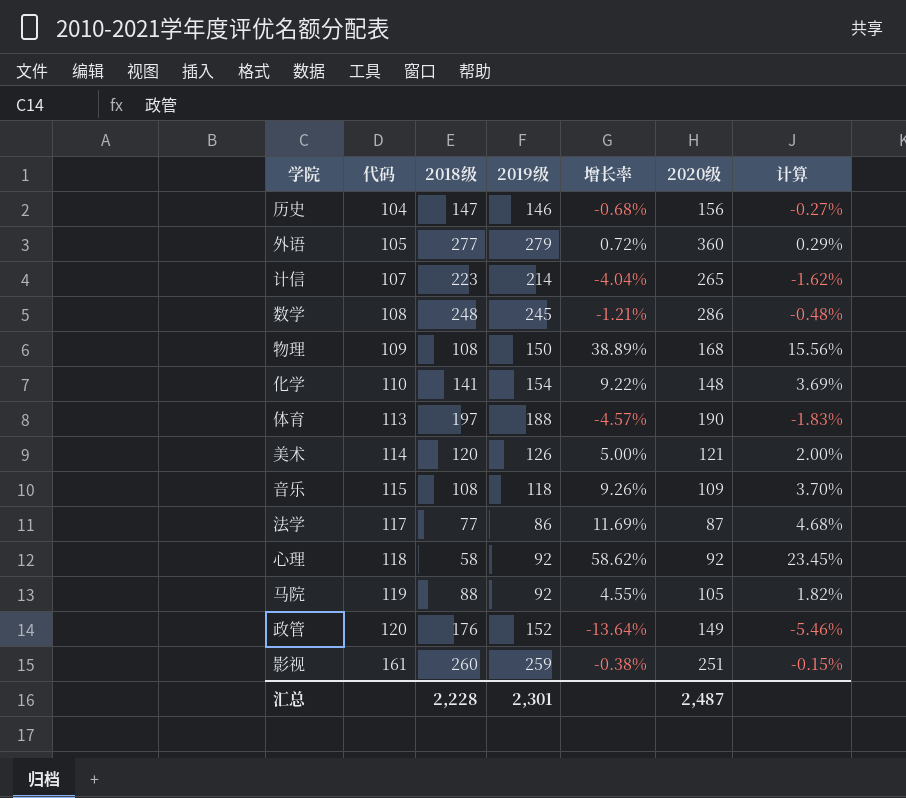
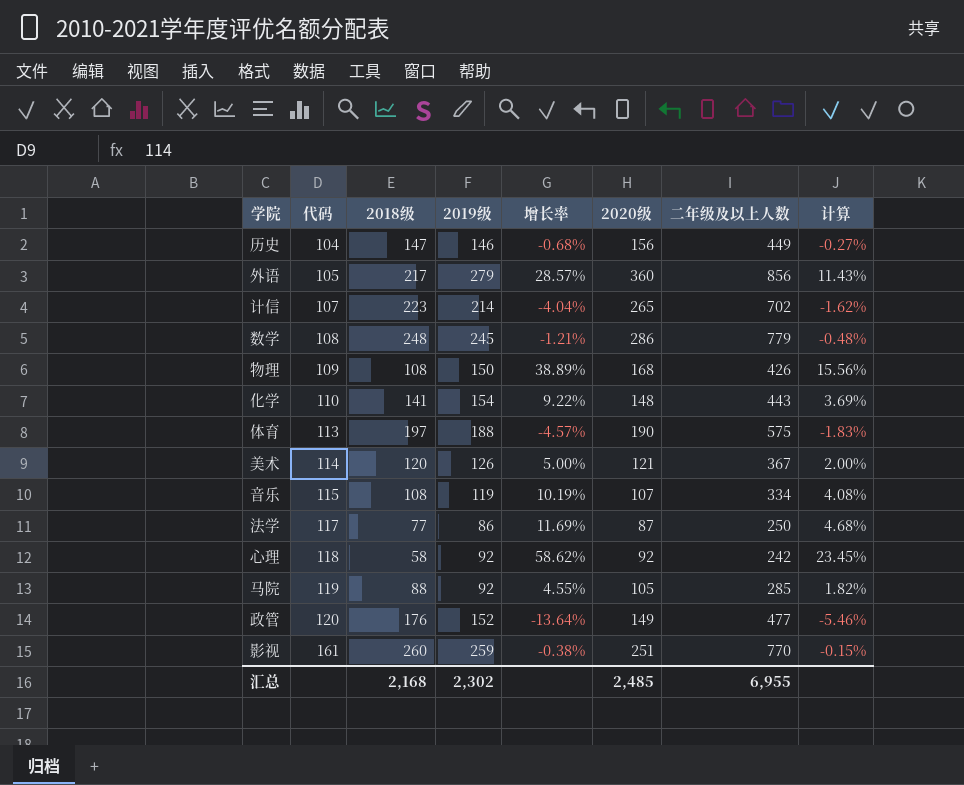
column 二年级及以上人数 | formula: none -> [2018级] + [2019级] + [2020级]
外语 | 2018级: 277 -> 217
外语 | 增长率: 0.72% -> 28.57%
外语 | 计算: 0.29% -> 11.43%
音乐 | 2019级: 118 -> 119
音乐 | 增长率: 9.26% -> 10.19%
音乐 | 2020级: 109 -> 107
音乐 | 计算: 3.70% -> 4.08%
汇总 | 2018级: 2,228 -> 2,168
汇总 | 2019级: 2,301 -> 2,302
汇总 | 2020级: 2,487 -> 2,485

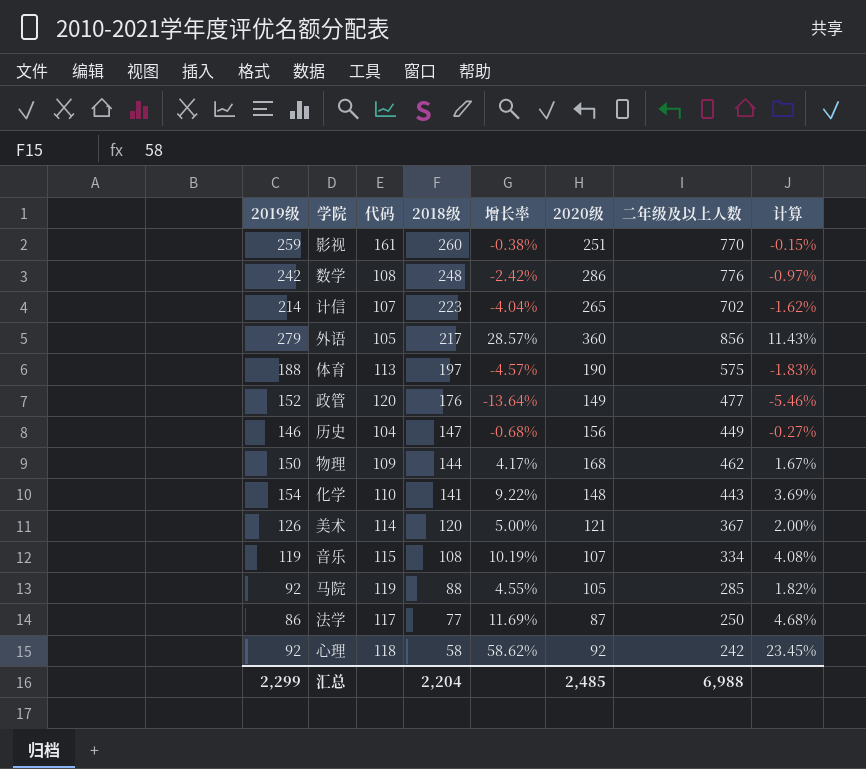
row order: 代码 ascending -> 2018级 descending
column 2019级 | position: 4 -> 1
数学 | 2019级: 245 -> 242
数学 | 增长率: -1.21% -> -2.42%
数学 | 二年级及以上人数: 779 -> 776
数学 | 计算: -0.48% -> -0.97%
物理 | 2018级: 108 -> 144
物理 | 增长率: 38.89% -> 4.17%
物理 | 二年级及以上人数: 426 -> 462
物理 | 计算: 15.56% -> 1.67%
汇总 | 2019级: 2,302 -> 2,299
汇总 | 2018级: 2,168 -> 2,204
汇总 | 二年级及以上人数: 6,955 -> 6,988

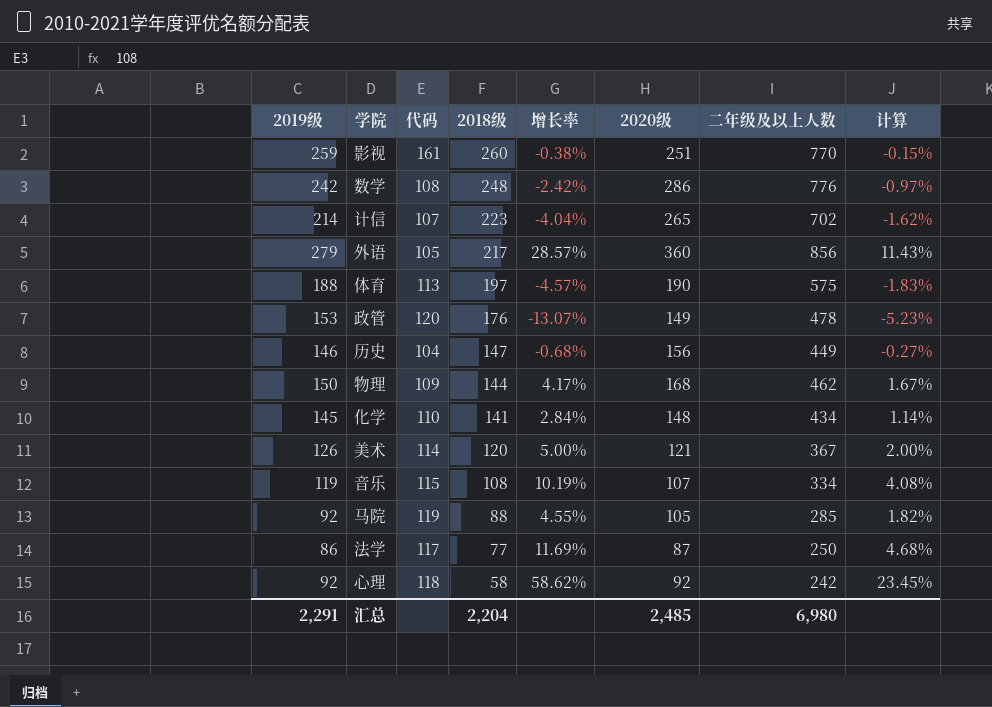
政管 | 2019级: 152 -> 153
政管 | 增长率: -13.64% -> -13.07%
政管 | 二年级及以上人数: 477 -> 478
政管 | 计算: -5.46% -> -5.23%
化学 | 2019级: 154 -> 145
化学 | 增长率: 9.22% -> 2.84%
化学 | 二年级及以上人数: 443 -> 434
化学 | 计算: 3.69% -> 1.14%
汇总 | 2019级: 2,299 -> 2,291
汇总 | 二年级及以上人数: 6,988 -> 6,980

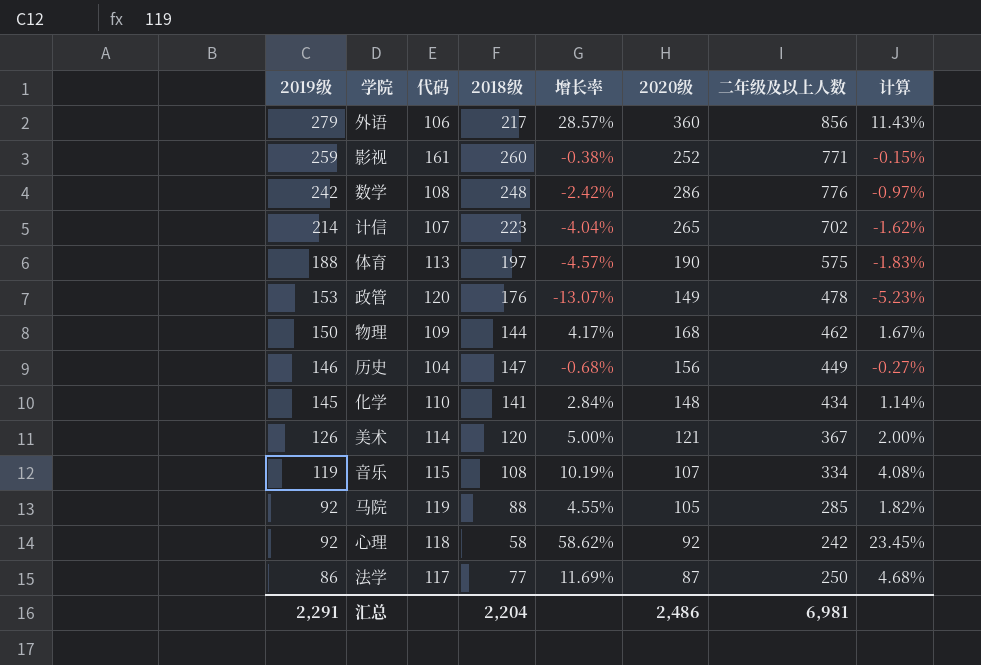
row order: 2018级 descending -> 2019级 descending
外语 | 代码: 105 -> 106
影视 | 2020级: 251 -> 252
影视 | 二年级及以上人数: 770 -> 771
汇总 | 2020级: 2,485 -> 2,486
汇总 | 二年级及以上人数: 6,980 -> 6,981

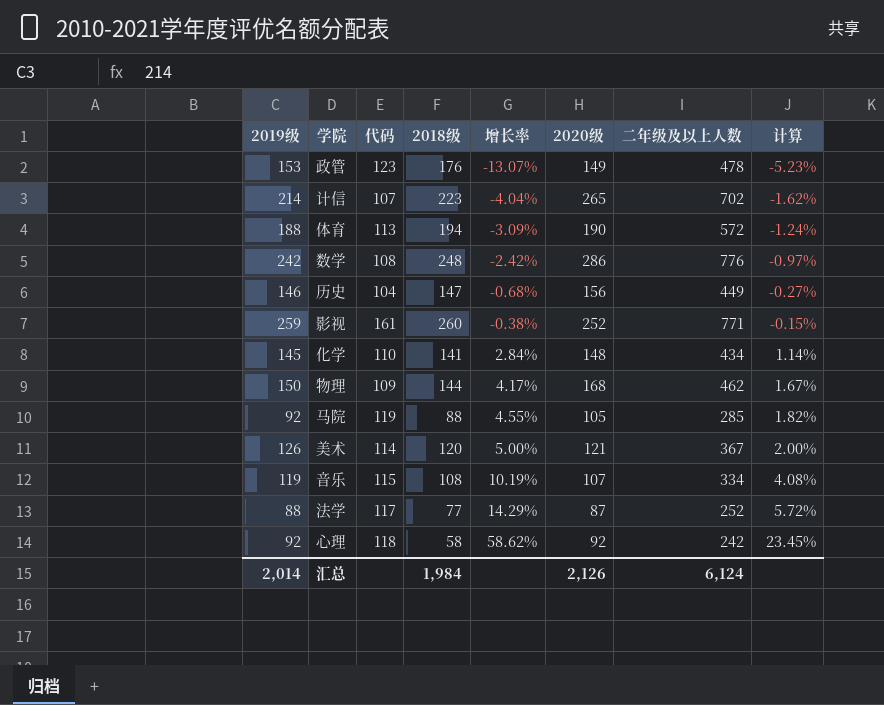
row order: 2019级 descending -> 增长率 ascending
row 外语: 279 | 106 | 217 | 28.57% | 360 | 856 | 11.43% -> none
政管 | 代码: 120 -> 123
体育 | 2018级: 197 -> 194
体育 | 增长率: -4.57% -> -3.09%
体育 | 二年级及以上人数: 575 -> 572
体育 | 计算: -1.83% -> -1.24%
法学 | 2019级: 86 -> 88
法学 | 增长率: 11.69% -> 14.29%
法学 | 二年级及以上人数: 250 -> 252
法学 | 计算: 4.68% -> 5.72%
汇总 | 2019级: 2,291 -> 2,014
汇总 | 2018级: 2,204 -> 1,984
汇总 | 2020级: 2,486 -> 2,126
汇总 | 二年级及以上人数: 6,981 -> 6,124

____

Return each record above as it stands. Pictures stay out.

column 二年级及以上人数 | formula: none -> [2018级] + [2019级] + [2020级]
外语 | 2018级: 277 -> 217
外语 | 增长率: 0.72% -> 28.57%
外语 | 计算: 0.29% -> 11.43%
音乐 | 2019级: 118 -> 119
音乐 | 增长率: 9.26% -> 10.19%
音乐 | 2020级: 109 -> 107
音乐 | 计算: 3.70% -> 4.08%
汇总 | 2018级: 2,228 -> 2,168
汇总 | 2019级: 2,301 -> 2,302
汇总 | 2020级: 2,487 -> 2,485

row order: 代码 ascending -> 2018级 descending
column 2019级 | position: 4 -> 1
数学 | 2019级: 245 -> 242
数学 | 增长率: -1.21% -> -2.42%
数学 | 二年级及以上人数: 779 -> 776
数学 | 计算: -0.48% -> -0.97%
物理 | 2018级: 108 -> 144
物理 | 增长率: 38.89% -> 4.17%
物理 | 二年级及以上人数: 426 -> 462
物理 | 计算: 15.56% -> 1.67%
汇总 | 2019级: 2,302 -> 2,299
汇总 | 2018级: 2,168 -> 2,204
汇总 | 二年级及以上人数: 6,955 -> 6,988

政管 | 2019级: 152 -> 153
政管 | 增长率: -13.64% -> -13.07%
政管 | 二年级及以上人数: 477 -> 478
政管 | 计算: -5.46% -> -5.23%
化学 | 2019级: 154 -> 145
化学 | 增长率: 9.22% -> 2.84%
化学 | 二年级及以上人数: 443 -> 434
化学 | 计算: 3.69% -> 1.14%
汇总 | 2019级: 2,299 -> 2,291
汇总 | 二年级及以上人数: 6,988 -> 6,980

row order: 2018级 descending -> 2019级 descending
外语 | 代码: 105 -> 106
影视 | 2020级: 251 -> 252
影视 | 二年级及以上人数: 770 -> 771
汇总 | 2020级: 2,485 -> 2,486
汇总 | 二年级及以上人数: 6,980 -> 6,981

row order: 2019级 descending -> 增长率 ascending
row 外语: 279 | 106 | 217 | 28.57% | 360 | 856 | 11.43% -> none
政管 | 代码: 120 -> 123
体育 | 2018级: 197 -> 194
体育 | 增长率: -4.57% -> -3.09%
体育 | 二年级及以上人数: 575 -> 572
体育 | 计算: -1.83% -> -1.24%
法学 | 2019级: 86 -> 88
法学 | 增长率: 11.69% -> 14.29%
法学 | 二年级及以上人数: 250 -> 252
法学 | 计算: 4.68% -> 5.72%
汇总 | 2019级: 2,291 -> 2,014
汇总 | 2018级: 2,204 -> 1,984
汇总 | 2020级: 2,486 -> 2,126
汇总 | 二年级及以上人数: 6,981 -> 6,124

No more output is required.